What to produce: Copy the data exactly. Images are the one exception.
[Record excerpts]
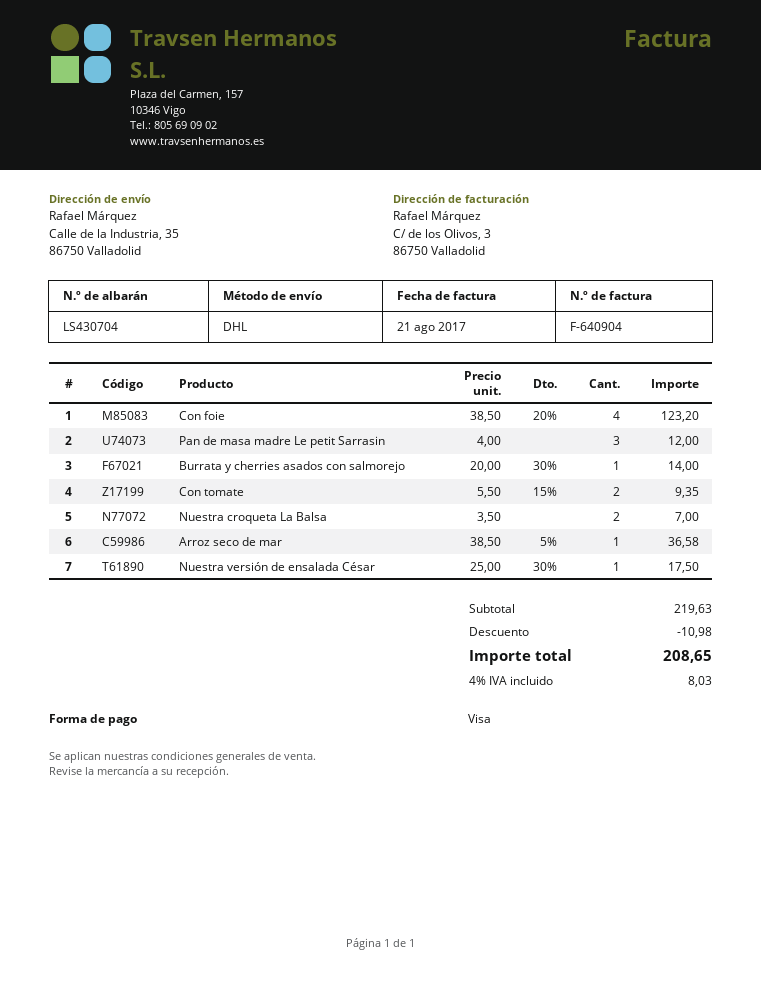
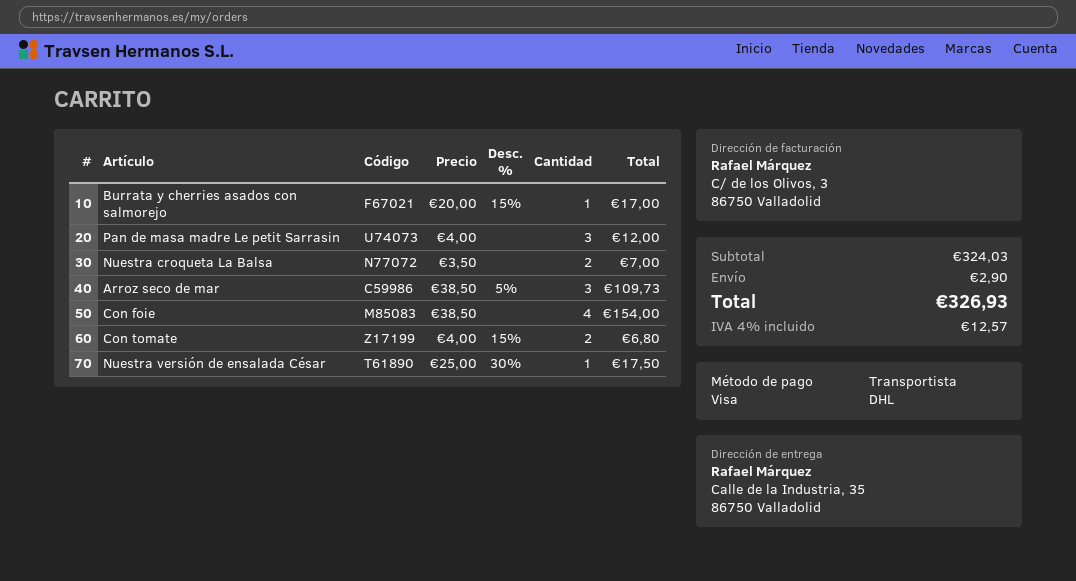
Con foie: 4 x 38.50 - 20% = 123.20 -> 4 x 38.50 = 154.00
Burrata y cherries asados con salmorejo: 1 x 20.00 - 30% = 14.00 -> 1 x 20.00 - 15% = 17.00
Con tomate: 2 x 5.50 - 15% = 9.35 -> 2 x 4.00 - 15% = 6.80
Arroz seco de mar: 1 x 38.50 - 5% = 36.58 -> 3 x 38.50 - 5% = 109.73
subtotal: 219.63 -> 324.03
discount: 10.98 -> none
shipping: none -> 2.90
tax: 4% = 8.03 -> 4% = 12.57
total: 208.65 -> 326.93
[/Record excerpts]
Result for this exercise:
Con foie: 4 x 38.50 - 20% = 123.20 -> 4 x 38.50 = 154.00
Burrata y cherries asados con salmorejo: 1 x 20.00 - 30% = 14.00 -> 1 x 20.00 - 15% = 17.00
Con tomate: 2 x 5.50 - 15% = 9.35 -> 2 x 4.00 - 15% = 6.80
Arroz seco de mar: 1 x 38.50 - 5% = 36.58 -> 3 x 38.50 - 5% = 109.73
subtotal: 219.63 -> 324.03
discount: 10.98 -> none
shipping: none -> 2.90
tax: 4% = 8.03 -> 4% = 12.57
total: 208.65 -> 326.93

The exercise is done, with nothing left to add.